A vacina pode ser armazenada, transportada e manuseada em condições normais de refrigeração (2-8 graus Celsius ou 36-46 graus Fahrenheit) por pelo menos seis meses e administrada sem preparação nos ambientes de saúde existentes.

A AstraZeneca continua a colaborar com governos, organizações multilaterais e parceiros em todo o mundo para garantir acesso amplo e equitativo à vacina sem fins lucrativos durante a pandemia.

Um estudo de fase 3 nos EUA mostrou que a vacina AstraZeneca é 100% eficaz para casos graves, 79% eficaz na prevenção dos sintomas de COVID, inclui pessoas com mais de 60 anos e mostrou-se segura.

As descobertas podem ajudar a restaurar a confiança na vacina que foi recentemente perdida depois que mais de uma dúzia de países, principalmente na Europa, descontinuaram o uso da injeção após relatos de coágulos sanguíneos raros. A maioria desses países voltou a usar a vacina AstraZeneca no final da semana passada, depois que a Agência Europeia de Medicamentos, que regulamenta os medicamentos na União Europeia, analisou os dados e declarou a vacina segura e eficaz.

O governo dos EUA encomendou 300 milhões de doses da vacina AstraZeneca, de acordo com o Washington Post. Três vacinas, da Pfizer, Moderna e Johnson & Johnson, já receberam aprovação para uso emergencial.

"Estamos confiantes de que esta vacina pode desempenhar um papel importante na proteção de milhões de pessoas em todo o mundo contra este vírus mortal", disse Mene Pangalos, vice-presidente executivo de Pesquisa e Desenvolvimento Biofarmacêutico da AstraZeneca, em um comunicado à imprensa da empresa. “Estamos nos preparando para submeter essas descobertas à Food and Drug Administration dos EUA e para a liberação de milhões de doses em todos os EUA, caso seja concedida a autorização de uso emergencial dos EUA”.

Com a participação de mais de 32.000 participantes, o teste da vacina AstraZeneca nos EUA foi o maior até o momento para a injeção. As descobertas também mostraram que a vacina oferece 80% de proteção para pessoas mais velhas, que não foram tão bem representadas em estudos anteriores.

"Essas descobertas confirmam os resultados anteriores vistos em ensaios [da vacina AstraZeneca] em todas as populações adultas, mas é empolgante ver pela primeira vez resultados de eficácia semelhantes em pessoas com mais de 65 anos", disse a co-líder Ann Falsy professora de medicina na University of Rochester School of Medicine, disse no comunicado à imprensa da empresa.

Ainda assim, os resultados podem não fazer muita diferença nos Estados Unidos, onde os especialistas em vacinas observaram que a vacina AstraZeneca é diferente.

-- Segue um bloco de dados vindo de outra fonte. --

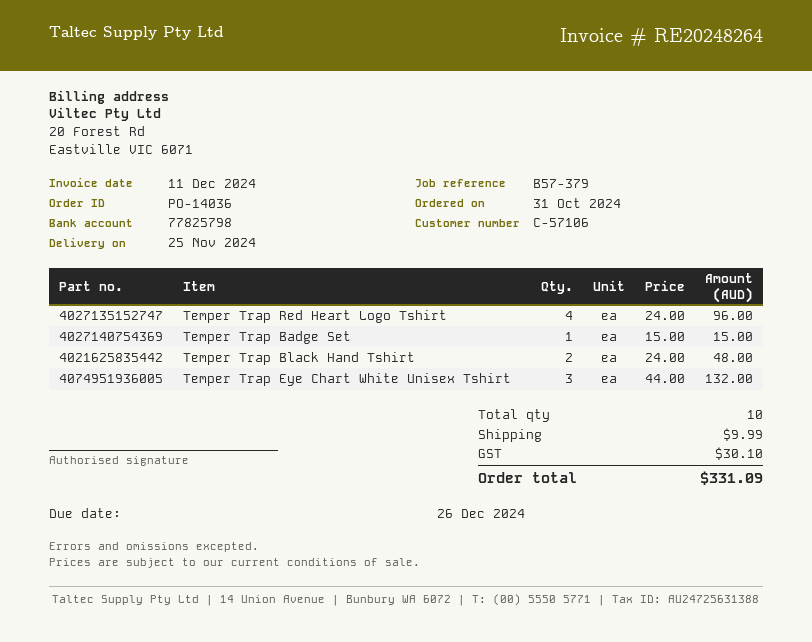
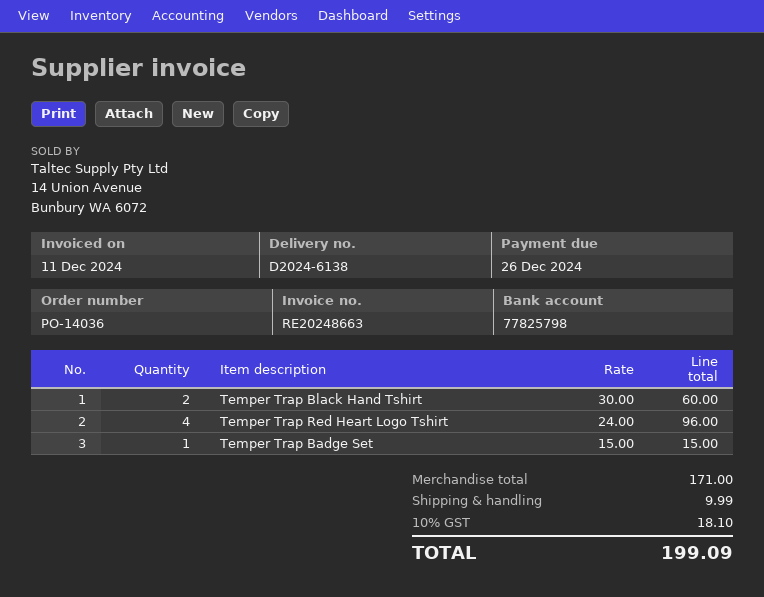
invoice number: RE20248264 -> RE20248663
Temper Trap Black Hand Tshirt: 2 x 24.00 = 48.00 -> 2 x 30.00 = 60.00
Temper Trap Eye Chart White Unisex Tshirt: 3 x 44.00 = 132.00 -> none
tax: 30.10 -> 18.10
total: 331.09 -> 199.09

"Está claro que mais perguntas foram levantadas sobre a vacina AstraZeneca do que sobre qualquer uma das outras vacinas que agora estão licenciadas nos EUA", disse o Dr. Arnold Monto, presidente em exercício do Comitê Consultivo em Vacinas e Produtos Biológicos. FDA, que autoriza todas as vacinas. nos Estados Unidos, disse ele à CNN.

Quanto aos relatos de problemas raros de coagulação, "é difícil desfazer esse sino", disse o Dr. Paul Offit, membro do comitê consultivo do FDA, à CNN. "Uma vez que as pessoas estão com medo, é difícil parar de cuidar delas."

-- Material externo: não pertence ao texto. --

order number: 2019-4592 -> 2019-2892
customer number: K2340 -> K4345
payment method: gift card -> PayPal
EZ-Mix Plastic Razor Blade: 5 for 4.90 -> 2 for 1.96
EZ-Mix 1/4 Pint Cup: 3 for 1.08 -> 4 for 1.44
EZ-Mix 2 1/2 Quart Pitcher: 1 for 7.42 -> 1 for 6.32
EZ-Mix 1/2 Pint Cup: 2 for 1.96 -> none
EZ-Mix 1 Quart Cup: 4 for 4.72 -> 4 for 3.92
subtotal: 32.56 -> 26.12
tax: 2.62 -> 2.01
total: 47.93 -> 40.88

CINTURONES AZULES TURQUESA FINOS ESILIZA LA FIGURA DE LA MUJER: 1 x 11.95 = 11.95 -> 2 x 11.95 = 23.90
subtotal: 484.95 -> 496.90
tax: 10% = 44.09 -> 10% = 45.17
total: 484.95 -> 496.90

Mesmo que a AstraZeneca receba aprovação de emergência do FDA, é improvável que a vacina esteja disponível antes de maio, relatou o The New York Times.

A vacina da AstraZeneca já foi aprovada em mais de 70 países, mas a autorização dos reguladores dos EUA aumentaria a reputação da vacina em todo o mundo, disse o Times.

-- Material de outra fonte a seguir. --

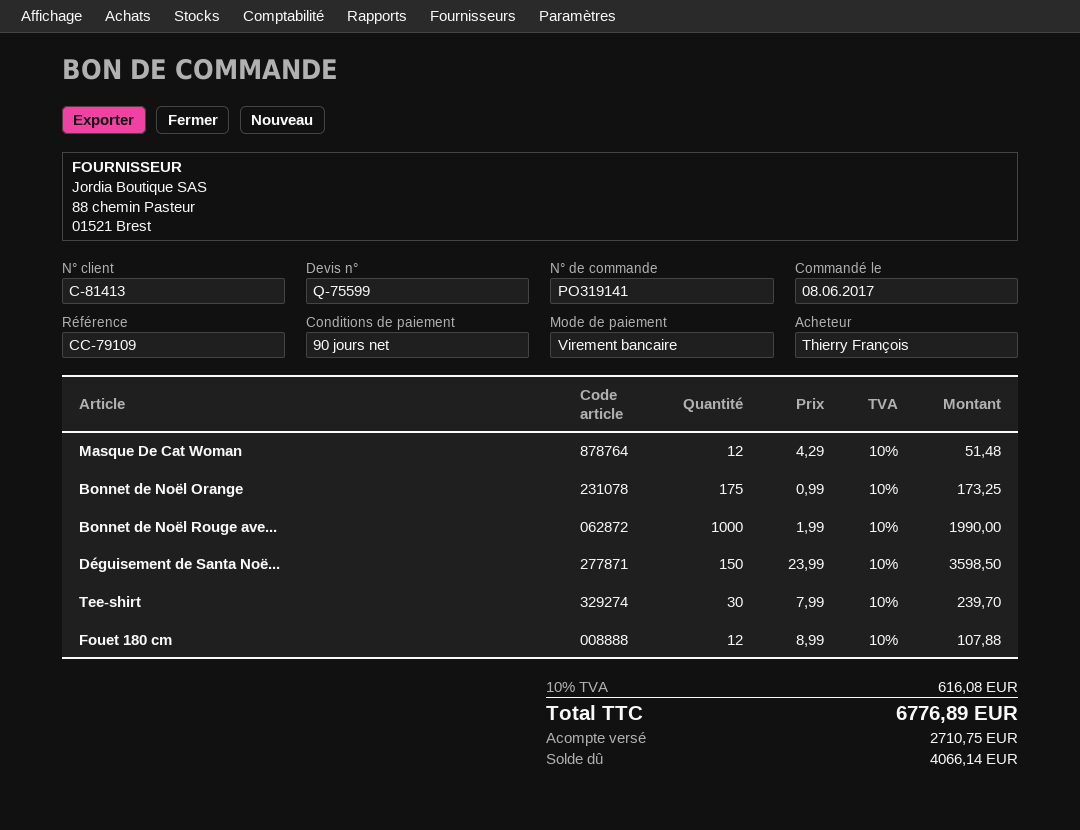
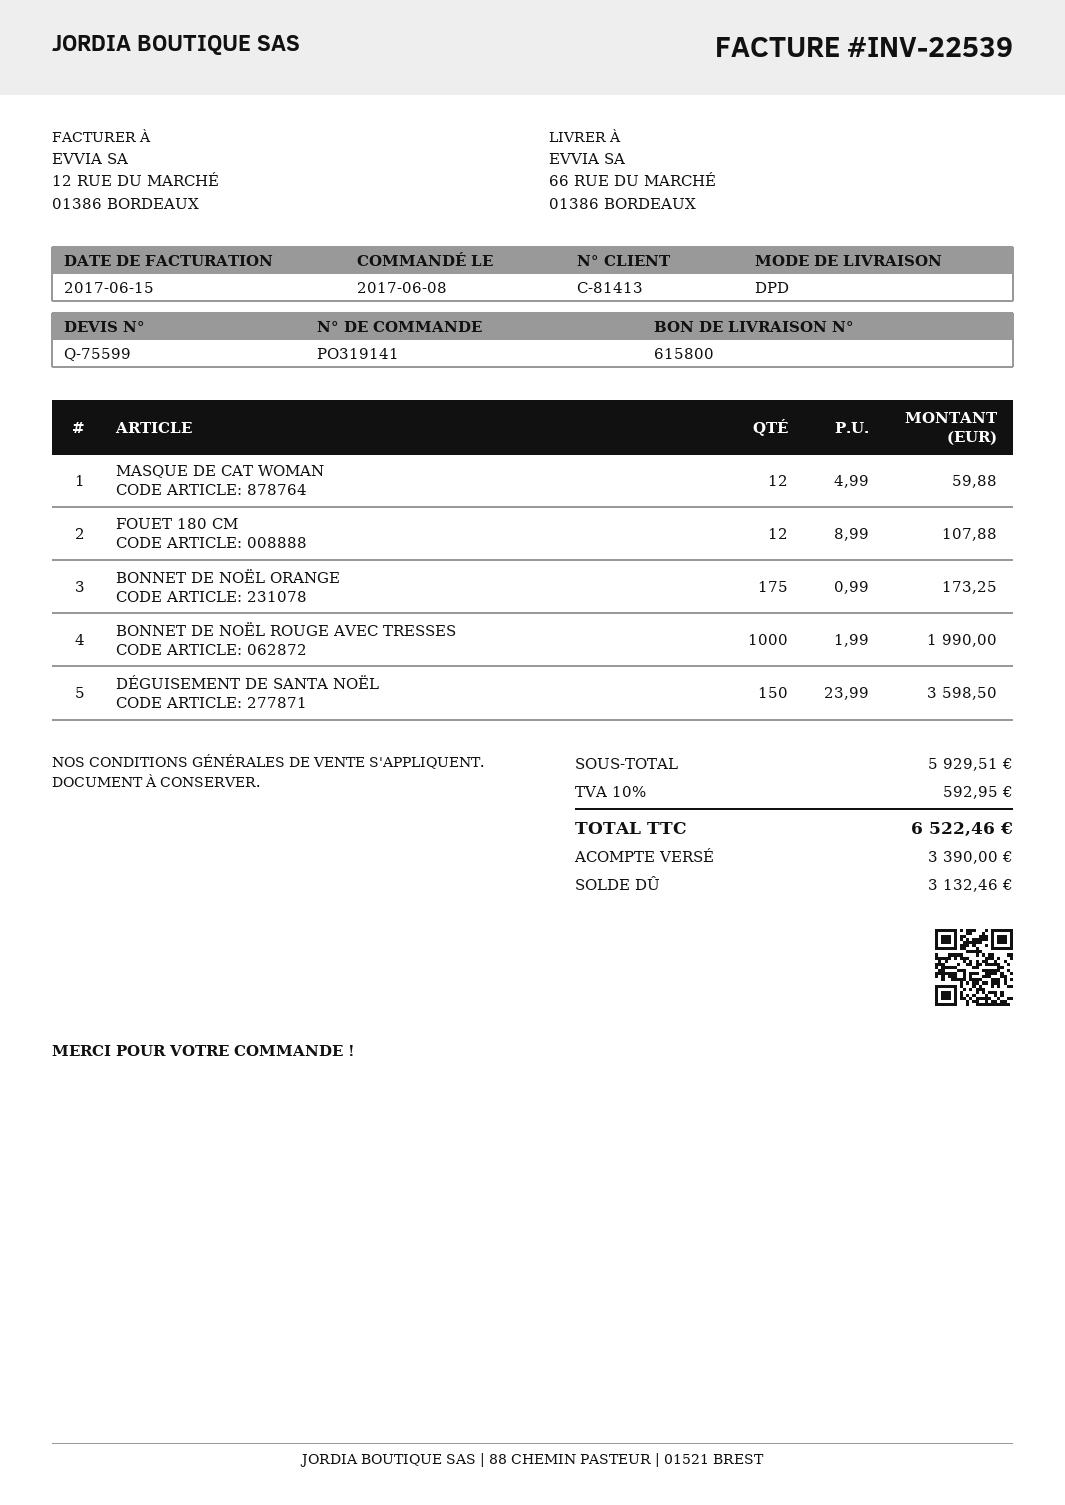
Masque De Cat Woman: 12 x 4.29 = 51.48 -> 12 x 4.99 = 59.88
Tee-shirt: 30 x 7.99 = 239.70 -> none
tax: 10% = 616.08 -> 10% = 592.95
total: 6776.89 -> 6522.46
deposit: 2710.75 -> 3390.00
balance: 4066.14 -> 3132.46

Os resultados provisórios anunciados na segunda-feira foram baseados em 141 casos COVID-19 que apareceram em voluntários. Dois terços dos participantes receberam a vacina, com doses de quatro semanas de intervalo, e o restante recebeu um placebo salino.

Nenhum dos voluntários que receberam a vacina desenvolveu sintomas graves ou precisou ser hospitalizado, um importante argumento de venda da injeção. No entanto, a AstraZeneca não divulgou quantos voluntários desenvolveram COVID-19 grave ou tiveram que ser hospitalizados após receber a injeção de placebo, para comparação.